Binary Ninja Recipes #3

06 Apr 2022

Binary Ninja

Few weeks ago a friend of mine invited me to give a small workshop about Binary Ninja - vulnerability modeling to be specific. I was super happy to oblige because occasions like that motivate me to actually work on something. I can probably write a separate article about organizing a workshops but for this one I have something different in mind.

Often when taking part in some sort of training, especially if the codebase (or API) is not terribly familiar you spent majority of time implementing things that are not related to the topic you are trying to learn about.

When I was doing a training about hypervisors I’ve spent a chunk of time learning how to set random fields in random registers just to be able to run VMXON instruction. Thanks Intel. In case of my training about Binary Ninja it was torturing API into shape. Of course a good workshop lead will try to minimize that, but sadly there is no way around that. Still, I would like to spare all the future generations from having to rediscover clean water hence it’s time for another recipe.

Problem: finding cross references

When it comes to vulnerability analysis the most common pattern is to locate certain function and extract a parameter we might be interested in. Let’s say we want to look for string format vulnerabilities - in this case we are interested in format parameter from *printf function family. To make this analysis work we need to find all instructions that call this specific function. Let’s try to do this now.
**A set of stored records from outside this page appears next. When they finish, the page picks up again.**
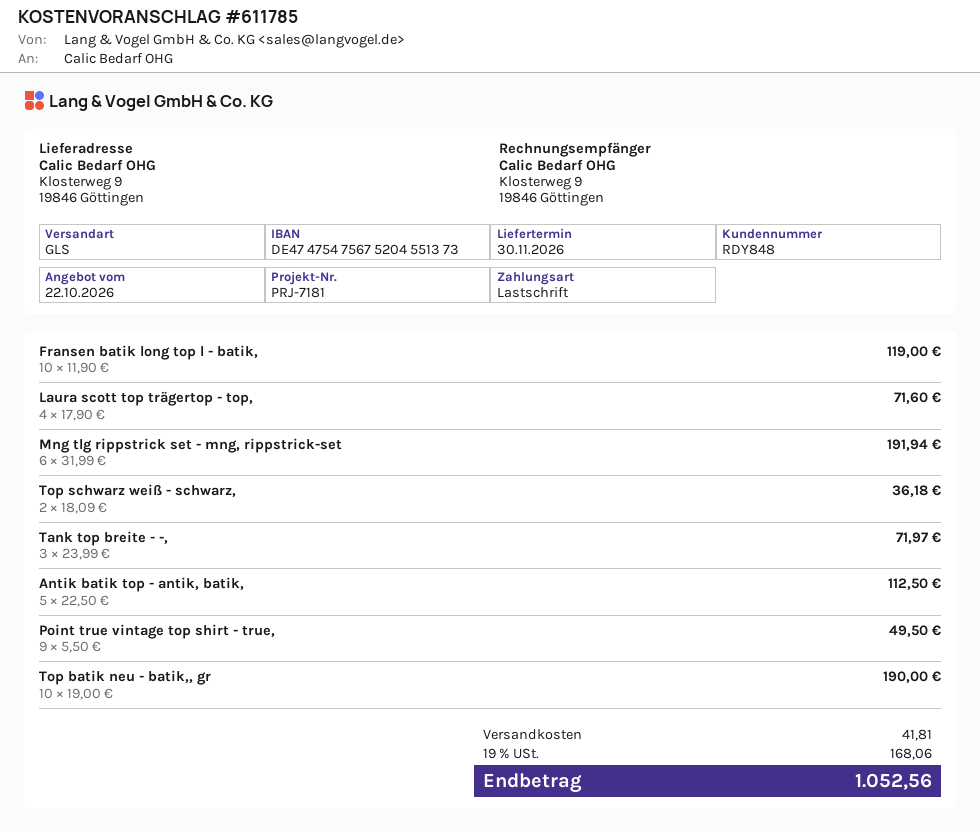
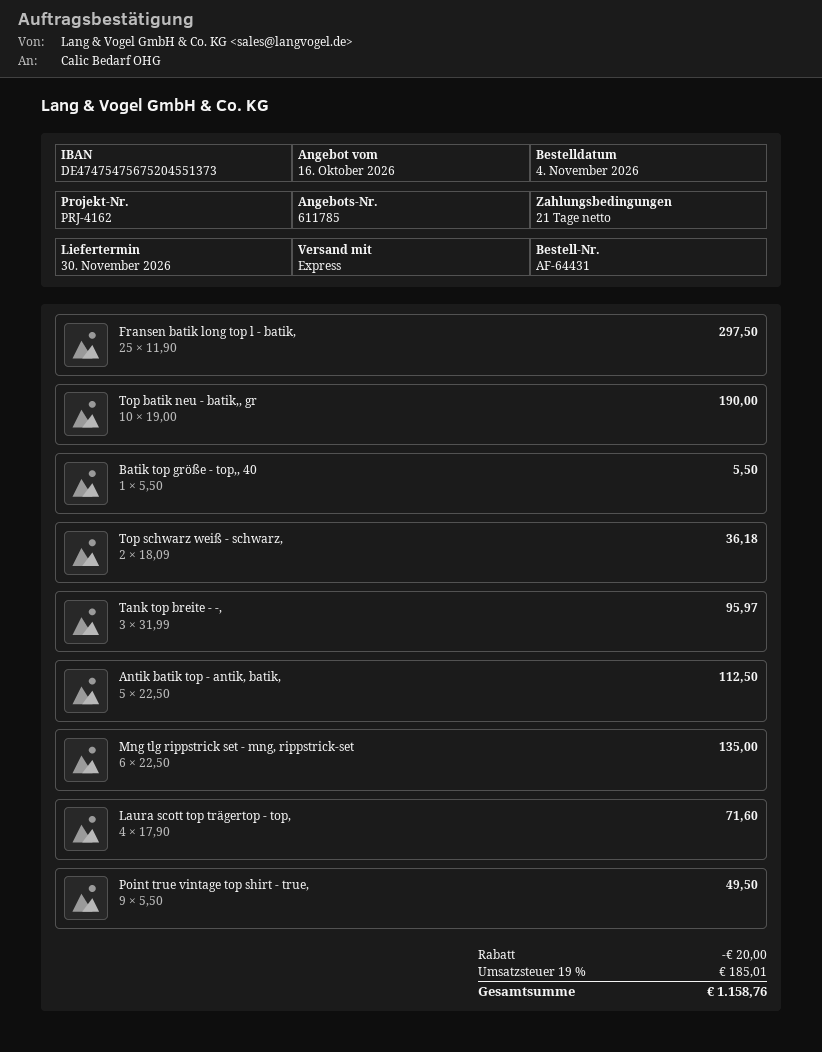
quote date: 2026-10-22 -> 2026-10-16
reference: PRJ-7181 -> PRJ-4162
shipping method: GLS -> express
Fransen batik long top l - batik,: 10 x 11.90 = 119.00 -> 25 x 11.90 = 297.50
Mng tlg rippstrick set - mng, rippstrick-set: 6 x 31.99 = 191.94 -> 6 x 22.50 = 135.00
Tank top breite - -,: 3 x 23.99 = 71.97 -> 3 x 31.99 = 95.97
Batik top größe - top,, 40: none -> 1 x 5.50 = 5.50
discount: none -> 20.00
shipping: 41.81 -> none
tax: 19% = 168.06 -> 19% = 185.01
total: 1052.56 -> 1158.76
It always starts with the symbol or rather, a bv.symbols. A bv is of course a BinaryView and symbols is a dictionary containing all symbols defined in a given binary. Actually this dictionary is marked as deprecated and while it still works there is no guarantee it will continue to do so. The modern replacement, at least in version 3 of the product is the function bv.get_symbols(). If you already know what kind of symbol you are looking for you can also call bv.get_symbols_by_name().
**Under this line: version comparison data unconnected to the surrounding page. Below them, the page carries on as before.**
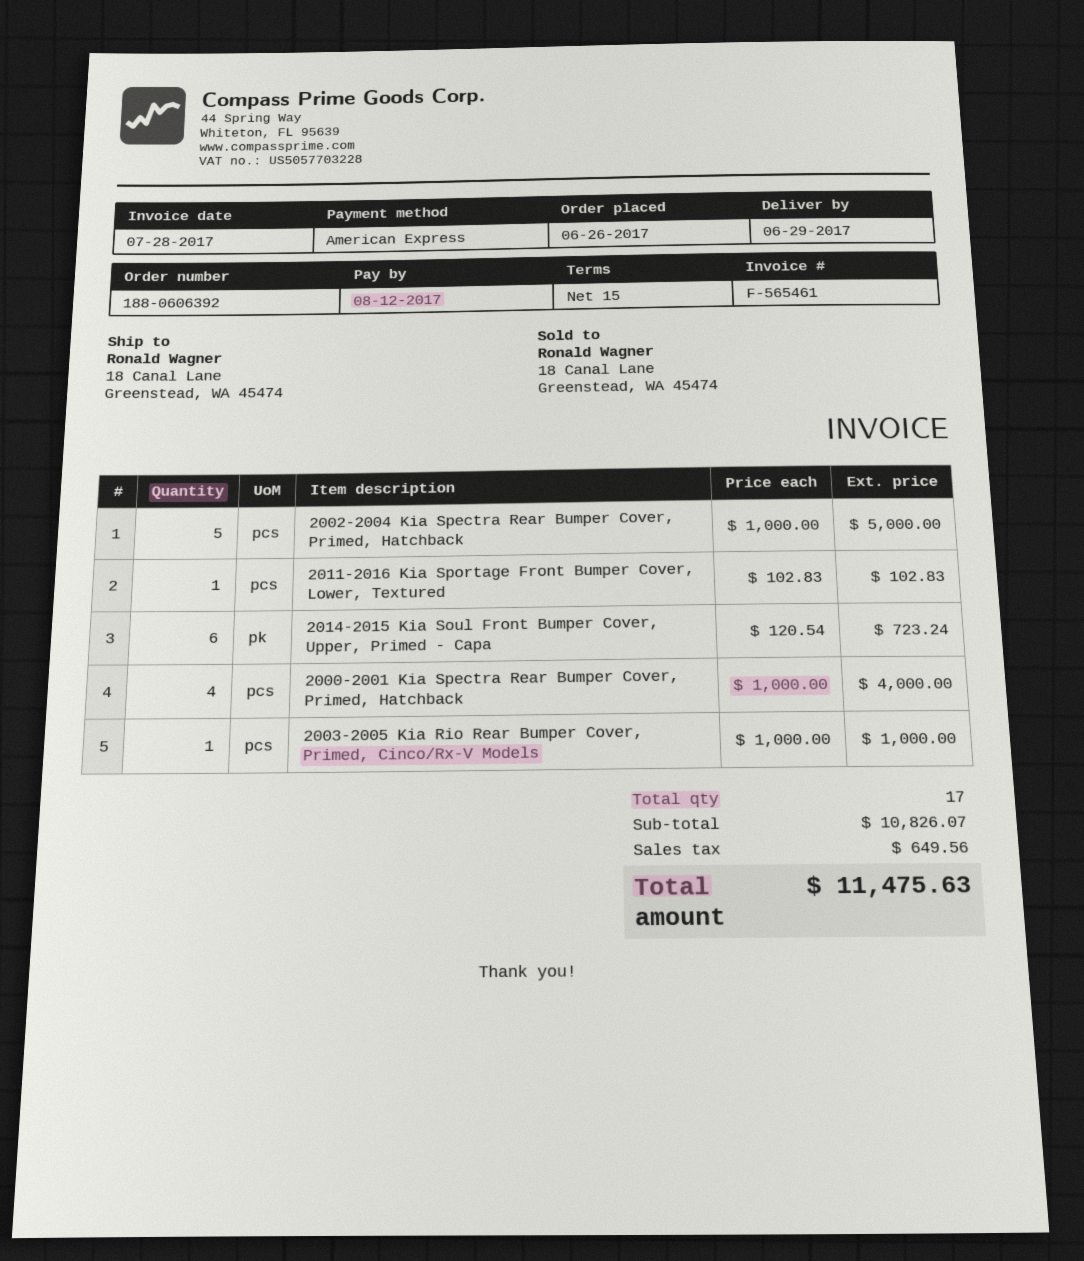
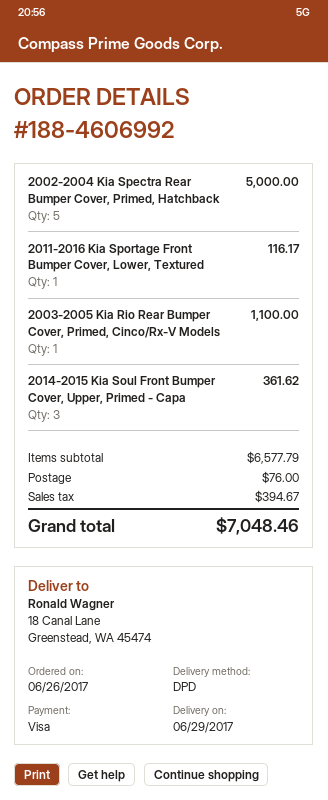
order number: 188-0606392 -> 188-4606992
payment method: American Express -> Visa
2011-2016 Kia Sportage Front Bumper Cover, Lower, Textured: 1 for 102.83 -> 1 for 116.17
2014-2015 Kia Soul Front Bumper Cover, Upper, Primed - Capa: 6 for 723.24 -> 3 for 361.62
2000-2001 Kia Spectra Rear Bumper Cover, Primed, Hatchback: 4 for 4000.00 -> none
2003-2005 Kia Rio Rear Bumper Cover, Primed, Cinco/Rx-V Models: 1 for 1000.00 -> 1 for 1100.00
subtotal: 10826.07 -> 6577.79
shipping: none -> 76.00
tax: 649.56 -> 394.67
total: 11475.63 -> 7048.46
First surprise you are about to encounter is that for a single name like malloc you are going to get three different symbols - ExternalSymbol, ImportAddressSymbol and ImportedFunctionSymbol. I’m going to make it easy for you - only the last one is the one you need but what is the meaning of other two. For reasons that lie deep in ELF file specification and linking process the first symbol, the ExternalSymbol is the one we can start with. It is located in .extern section and will have exactly one reference. This reference will lead you to the second symbol - ImportAddressSymbol in the .got_plt section. This one will also have exactly one reference and it will take you to the most important one - ImportedFunctionSymbol in .plt section.

If you are interested in learning more about linking external functions read Appendix A in this article.

Finally we can extract the address of the symbol and call bv.get_code_refs(<address>). This will finally give us all the places where our symbol is being used. Doing something useful with that information is fairly easy - we can fetch Medium Level IL instruction at that address. Code for the whole task is presented bellow:

def find_functions(name):
  potential_calls = []

  for symbol in bv.get_symbols_by_name(name):
    if symbol.type == SymbolType.ImportedFunctionSymbol:
      for ref in bv.get_code_refs(symbol.address):
        call_instr = ref.function.get_low_level_il_at(ref.address).medium_level_il
        potential_calls.append(call_instr)
 
  return potential_calls

This is a fairly simple recipe for fetching all the medium_level_il calls to a specific function but I saw students wasting 50% of their assigned time just on this simple task. I hope that next time they won’t have to do that.